The author uses a simple linear regression model to forecast excess returns with a series of explanatory variables that have known values at the start of the period. A number of different, increasingly obscure anomalies are then tested and are proved to be statistically significant. These anomalies include the impact of the political allegiance of the US president on market returns, the impact of seasonal weather conditions on traders’ moods and stock prices, and the predictive abilities of ocean temperature anomalies (such as El Niño).
Next, the author extends his research into the heavens and identifies anomalies concerning the relative positions of the planets (in particular, Mercury and Venus and then Mars and Saturn). Finally, the importance of sunspot activity and its relationship to markets is illustrated.

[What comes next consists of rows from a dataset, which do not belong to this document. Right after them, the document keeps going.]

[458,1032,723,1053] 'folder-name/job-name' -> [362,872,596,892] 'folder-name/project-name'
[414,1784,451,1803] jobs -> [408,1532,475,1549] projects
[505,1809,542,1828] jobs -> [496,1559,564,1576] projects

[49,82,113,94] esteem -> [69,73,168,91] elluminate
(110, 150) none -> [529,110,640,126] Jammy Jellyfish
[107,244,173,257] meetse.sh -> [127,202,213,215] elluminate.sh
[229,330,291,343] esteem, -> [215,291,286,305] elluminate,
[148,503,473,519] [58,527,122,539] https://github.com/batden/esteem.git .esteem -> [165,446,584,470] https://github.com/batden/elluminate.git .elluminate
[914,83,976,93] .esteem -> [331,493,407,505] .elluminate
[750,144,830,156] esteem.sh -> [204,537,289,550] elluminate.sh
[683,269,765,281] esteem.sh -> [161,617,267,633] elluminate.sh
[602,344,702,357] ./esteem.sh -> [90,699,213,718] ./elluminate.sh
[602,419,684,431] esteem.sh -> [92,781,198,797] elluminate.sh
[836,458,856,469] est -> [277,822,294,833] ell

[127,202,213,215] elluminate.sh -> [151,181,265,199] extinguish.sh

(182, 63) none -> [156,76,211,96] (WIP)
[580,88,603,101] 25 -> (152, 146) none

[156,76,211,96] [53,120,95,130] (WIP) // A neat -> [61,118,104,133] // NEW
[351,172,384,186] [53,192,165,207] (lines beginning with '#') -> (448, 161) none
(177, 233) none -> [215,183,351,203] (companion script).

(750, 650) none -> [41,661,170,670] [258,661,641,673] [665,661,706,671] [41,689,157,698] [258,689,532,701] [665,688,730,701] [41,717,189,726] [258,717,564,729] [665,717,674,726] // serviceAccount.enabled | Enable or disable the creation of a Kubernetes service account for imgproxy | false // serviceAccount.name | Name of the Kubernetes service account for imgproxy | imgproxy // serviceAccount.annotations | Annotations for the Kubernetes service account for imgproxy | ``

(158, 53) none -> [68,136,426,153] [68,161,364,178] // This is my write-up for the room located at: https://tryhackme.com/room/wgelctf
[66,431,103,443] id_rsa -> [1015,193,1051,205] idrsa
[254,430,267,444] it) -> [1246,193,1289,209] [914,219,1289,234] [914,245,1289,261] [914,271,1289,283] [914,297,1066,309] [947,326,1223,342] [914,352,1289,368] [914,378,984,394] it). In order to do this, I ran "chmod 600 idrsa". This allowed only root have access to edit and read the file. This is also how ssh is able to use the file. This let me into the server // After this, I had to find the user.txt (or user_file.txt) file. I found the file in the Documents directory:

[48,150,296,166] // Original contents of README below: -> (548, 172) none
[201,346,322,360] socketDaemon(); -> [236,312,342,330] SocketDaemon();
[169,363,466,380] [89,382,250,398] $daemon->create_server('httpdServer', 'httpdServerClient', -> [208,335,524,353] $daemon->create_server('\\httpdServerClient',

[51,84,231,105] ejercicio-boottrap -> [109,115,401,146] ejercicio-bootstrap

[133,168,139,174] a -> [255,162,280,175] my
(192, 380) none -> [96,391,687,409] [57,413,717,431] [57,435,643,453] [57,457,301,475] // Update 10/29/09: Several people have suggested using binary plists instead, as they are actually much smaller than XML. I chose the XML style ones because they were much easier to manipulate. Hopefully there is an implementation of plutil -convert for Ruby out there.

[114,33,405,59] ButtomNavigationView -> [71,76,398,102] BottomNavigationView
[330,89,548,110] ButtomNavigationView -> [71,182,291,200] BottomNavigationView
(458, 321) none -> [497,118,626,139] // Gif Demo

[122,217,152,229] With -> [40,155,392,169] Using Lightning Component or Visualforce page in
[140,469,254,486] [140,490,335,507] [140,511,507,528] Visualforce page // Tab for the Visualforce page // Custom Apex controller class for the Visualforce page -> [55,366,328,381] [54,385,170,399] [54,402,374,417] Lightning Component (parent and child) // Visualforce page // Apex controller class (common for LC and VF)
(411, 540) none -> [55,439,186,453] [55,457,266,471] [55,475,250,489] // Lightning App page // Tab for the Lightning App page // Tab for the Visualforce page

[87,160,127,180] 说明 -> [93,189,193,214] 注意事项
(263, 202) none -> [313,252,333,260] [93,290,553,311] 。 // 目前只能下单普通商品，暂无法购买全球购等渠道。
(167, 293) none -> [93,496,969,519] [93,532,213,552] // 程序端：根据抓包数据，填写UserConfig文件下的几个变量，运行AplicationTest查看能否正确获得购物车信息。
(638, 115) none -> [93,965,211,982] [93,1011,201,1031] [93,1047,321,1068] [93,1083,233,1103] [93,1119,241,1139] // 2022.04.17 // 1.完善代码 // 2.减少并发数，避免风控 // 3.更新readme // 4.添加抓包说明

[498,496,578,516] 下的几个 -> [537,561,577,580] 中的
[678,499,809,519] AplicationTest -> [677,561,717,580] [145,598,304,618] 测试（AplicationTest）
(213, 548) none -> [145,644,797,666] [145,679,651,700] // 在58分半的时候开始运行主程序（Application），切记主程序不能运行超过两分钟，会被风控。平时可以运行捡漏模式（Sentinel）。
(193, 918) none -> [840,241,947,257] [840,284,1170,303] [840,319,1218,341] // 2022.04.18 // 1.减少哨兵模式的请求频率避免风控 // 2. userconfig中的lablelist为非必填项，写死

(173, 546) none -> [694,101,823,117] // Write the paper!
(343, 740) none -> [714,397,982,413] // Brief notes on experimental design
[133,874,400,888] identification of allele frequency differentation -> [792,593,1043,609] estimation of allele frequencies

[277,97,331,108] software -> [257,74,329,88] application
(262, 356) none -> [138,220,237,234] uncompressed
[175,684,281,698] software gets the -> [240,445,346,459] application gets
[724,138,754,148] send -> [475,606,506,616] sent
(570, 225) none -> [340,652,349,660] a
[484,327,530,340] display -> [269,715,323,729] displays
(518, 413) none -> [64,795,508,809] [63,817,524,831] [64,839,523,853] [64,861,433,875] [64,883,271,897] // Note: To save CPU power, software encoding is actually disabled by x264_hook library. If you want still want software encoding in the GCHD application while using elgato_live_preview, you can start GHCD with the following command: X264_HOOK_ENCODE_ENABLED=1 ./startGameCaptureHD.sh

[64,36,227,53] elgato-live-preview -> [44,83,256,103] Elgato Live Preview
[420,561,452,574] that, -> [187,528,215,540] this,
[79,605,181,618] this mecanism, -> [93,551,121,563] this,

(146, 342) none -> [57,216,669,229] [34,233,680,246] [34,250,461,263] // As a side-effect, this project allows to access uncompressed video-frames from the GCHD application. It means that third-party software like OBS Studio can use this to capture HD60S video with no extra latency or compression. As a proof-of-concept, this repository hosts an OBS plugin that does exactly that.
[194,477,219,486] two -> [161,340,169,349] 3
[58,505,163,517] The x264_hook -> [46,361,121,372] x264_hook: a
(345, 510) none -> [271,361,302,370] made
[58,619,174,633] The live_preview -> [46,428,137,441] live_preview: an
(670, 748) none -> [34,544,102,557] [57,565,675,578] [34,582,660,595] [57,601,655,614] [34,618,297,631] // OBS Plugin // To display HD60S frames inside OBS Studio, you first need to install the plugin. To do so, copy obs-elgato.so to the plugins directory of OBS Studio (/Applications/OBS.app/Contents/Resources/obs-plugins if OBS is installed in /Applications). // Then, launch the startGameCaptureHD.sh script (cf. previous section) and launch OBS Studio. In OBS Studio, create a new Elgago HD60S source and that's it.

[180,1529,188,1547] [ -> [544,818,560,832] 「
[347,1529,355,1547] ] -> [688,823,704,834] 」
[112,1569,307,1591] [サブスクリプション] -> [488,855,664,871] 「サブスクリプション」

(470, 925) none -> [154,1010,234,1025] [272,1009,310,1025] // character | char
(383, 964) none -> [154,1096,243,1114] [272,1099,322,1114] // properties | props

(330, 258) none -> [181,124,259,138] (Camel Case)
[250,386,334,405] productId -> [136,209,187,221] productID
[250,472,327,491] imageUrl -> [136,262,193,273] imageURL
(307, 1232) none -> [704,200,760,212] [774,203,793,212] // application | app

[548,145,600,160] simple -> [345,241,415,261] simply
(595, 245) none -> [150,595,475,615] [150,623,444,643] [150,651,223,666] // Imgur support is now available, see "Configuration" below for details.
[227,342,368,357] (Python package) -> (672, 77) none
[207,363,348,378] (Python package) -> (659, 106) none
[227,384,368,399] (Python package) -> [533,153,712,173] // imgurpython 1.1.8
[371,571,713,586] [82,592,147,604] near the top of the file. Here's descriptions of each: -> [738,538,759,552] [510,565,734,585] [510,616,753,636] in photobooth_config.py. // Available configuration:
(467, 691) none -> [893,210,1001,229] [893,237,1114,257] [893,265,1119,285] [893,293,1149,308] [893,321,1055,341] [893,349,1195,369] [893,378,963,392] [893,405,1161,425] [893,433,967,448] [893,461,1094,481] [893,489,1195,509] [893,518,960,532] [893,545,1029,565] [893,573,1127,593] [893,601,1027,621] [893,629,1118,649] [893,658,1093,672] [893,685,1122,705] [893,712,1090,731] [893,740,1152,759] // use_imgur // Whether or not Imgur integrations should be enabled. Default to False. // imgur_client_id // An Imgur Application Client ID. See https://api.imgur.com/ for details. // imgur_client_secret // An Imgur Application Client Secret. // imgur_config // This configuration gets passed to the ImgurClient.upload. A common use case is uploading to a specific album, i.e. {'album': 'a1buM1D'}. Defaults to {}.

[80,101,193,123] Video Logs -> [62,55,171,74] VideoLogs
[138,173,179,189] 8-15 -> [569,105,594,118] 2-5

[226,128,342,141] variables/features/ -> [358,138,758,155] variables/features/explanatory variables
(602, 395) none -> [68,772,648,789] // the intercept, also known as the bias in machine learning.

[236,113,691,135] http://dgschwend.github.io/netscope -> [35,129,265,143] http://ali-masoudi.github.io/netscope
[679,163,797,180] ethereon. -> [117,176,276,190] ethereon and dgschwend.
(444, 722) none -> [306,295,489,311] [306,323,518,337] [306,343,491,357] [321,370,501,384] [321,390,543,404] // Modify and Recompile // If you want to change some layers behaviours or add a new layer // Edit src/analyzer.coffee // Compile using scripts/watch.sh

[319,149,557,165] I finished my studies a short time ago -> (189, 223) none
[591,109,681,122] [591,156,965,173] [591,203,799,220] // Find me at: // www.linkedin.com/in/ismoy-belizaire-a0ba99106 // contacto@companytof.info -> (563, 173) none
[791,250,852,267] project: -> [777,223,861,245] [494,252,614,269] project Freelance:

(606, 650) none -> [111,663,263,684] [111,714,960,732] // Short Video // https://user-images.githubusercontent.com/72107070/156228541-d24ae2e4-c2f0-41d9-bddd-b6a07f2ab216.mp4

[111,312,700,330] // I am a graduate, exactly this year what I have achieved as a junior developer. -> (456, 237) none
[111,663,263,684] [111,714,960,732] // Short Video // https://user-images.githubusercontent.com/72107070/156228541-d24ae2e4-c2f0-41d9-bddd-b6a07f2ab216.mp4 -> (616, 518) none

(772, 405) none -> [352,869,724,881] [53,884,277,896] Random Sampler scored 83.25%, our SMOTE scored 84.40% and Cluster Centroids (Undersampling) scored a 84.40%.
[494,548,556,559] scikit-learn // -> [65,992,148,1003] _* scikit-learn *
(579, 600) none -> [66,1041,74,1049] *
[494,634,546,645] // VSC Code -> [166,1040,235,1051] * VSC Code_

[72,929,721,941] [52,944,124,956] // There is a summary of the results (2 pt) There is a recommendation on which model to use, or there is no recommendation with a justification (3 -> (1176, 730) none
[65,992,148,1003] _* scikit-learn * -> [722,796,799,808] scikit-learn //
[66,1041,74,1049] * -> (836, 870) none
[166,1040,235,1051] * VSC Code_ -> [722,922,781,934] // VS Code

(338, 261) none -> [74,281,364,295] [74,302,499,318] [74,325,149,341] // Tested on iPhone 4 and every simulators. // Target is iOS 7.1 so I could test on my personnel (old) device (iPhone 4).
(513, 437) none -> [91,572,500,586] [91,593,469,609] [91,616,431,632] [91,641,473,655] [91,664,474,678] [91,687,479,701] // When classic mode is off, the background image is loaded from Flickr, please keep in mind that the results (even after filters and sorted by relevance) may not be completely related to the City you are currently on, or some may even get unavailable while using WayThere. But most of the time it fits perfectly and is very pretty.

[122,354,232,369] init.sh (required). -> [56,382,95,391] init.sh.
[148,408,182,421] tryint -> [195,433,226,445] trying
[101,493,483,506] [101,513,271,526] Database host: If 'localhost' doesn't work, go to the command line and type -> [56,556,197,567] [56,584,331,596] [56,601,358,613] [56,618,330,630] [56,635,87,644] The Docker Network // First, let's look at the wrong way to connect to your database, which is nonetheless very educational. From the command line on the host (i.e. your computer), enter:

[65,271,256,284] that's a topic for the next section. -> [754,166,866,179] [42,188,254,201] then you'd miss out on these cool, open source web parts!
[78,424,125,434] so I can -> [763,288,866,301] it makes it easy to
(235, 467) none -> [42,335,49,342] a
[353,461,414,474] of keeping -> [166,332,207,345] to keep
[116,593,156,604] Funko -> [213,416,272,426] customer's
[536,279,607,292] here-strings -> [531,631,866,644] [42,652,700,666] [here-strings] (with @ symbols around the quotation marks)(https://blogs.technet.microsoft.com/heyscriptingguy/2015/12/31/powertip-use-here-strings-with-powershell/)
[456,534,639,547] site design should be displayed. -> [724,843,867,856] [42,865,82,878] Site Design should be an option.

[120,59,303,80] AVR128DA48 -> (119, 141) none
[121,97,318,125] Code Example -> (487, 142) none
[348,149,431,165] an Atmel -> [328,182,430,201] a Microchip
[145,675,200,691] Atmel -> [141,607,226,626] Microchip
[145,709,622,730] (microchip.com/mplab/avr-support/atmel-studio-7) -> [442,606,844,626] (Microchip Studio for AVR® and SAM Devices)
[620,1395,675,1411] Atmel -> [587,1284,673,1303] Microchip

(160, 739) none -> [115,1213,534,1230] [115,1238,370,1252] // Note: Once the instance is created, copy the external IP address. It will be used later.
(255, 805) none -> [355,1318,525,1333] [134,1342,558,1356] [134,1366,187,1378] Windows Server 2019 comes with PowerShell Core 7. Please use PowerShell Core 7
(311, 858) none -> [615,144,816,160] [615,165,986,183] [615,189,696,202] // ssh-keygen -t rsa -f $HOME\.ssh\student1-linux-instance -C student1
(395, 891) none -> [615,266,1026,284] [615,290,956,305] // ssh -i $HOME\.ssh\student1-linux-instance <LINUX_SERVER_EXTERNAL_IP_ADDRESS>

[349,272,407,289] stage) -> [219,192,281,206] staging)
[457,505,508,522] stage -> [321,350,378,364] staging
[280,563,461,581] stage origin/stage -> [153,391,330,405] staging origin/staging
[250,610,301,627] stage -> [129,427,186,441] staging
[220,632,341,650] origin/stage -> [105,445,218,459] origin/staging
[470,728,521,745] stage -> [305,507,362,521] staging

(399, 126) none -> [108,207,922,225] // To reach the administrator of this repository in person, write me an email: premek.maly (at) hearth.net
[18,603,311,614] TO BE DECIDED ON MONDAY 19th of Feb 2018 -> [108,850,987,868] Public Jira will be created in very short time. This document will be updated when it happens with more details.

Unlike in most financial literature, the details of the identified anomalies, although intriguing, are somewhat irrelevant to the underlying goal of the author. He is illustrating that an investment anomaly should pass such subjective hurdles as common sense and intuition as well as objective statistical tests.
This article is unique in the financial literature in that it leaves the reader guessing as to where the author will go next and how it will end: It is a page-turner. Fortunately, the author uses his research to make the eminently sensible point that given the amount of data available, financial and otherwise, it is likely that some datasets will appear to predict the direction of market returns.
Most analysts realize, however, that for an anomaly to be considered worthy of exploitation in a real-life investment process, it must have a sensible and intuitive financial or economic basis. Following this very basic principle would preclude most, if not all, of the anomalies discussed in this article, which shifts the research from merely interesting to informative.
As the big data evolution accelerates, there will be increased scope for erroneous conclusions to be drawn from research. The author could have emphasized this point by highlighting that a number of other potential anomalies were (presumably) tested but failed to pass the statistical tests.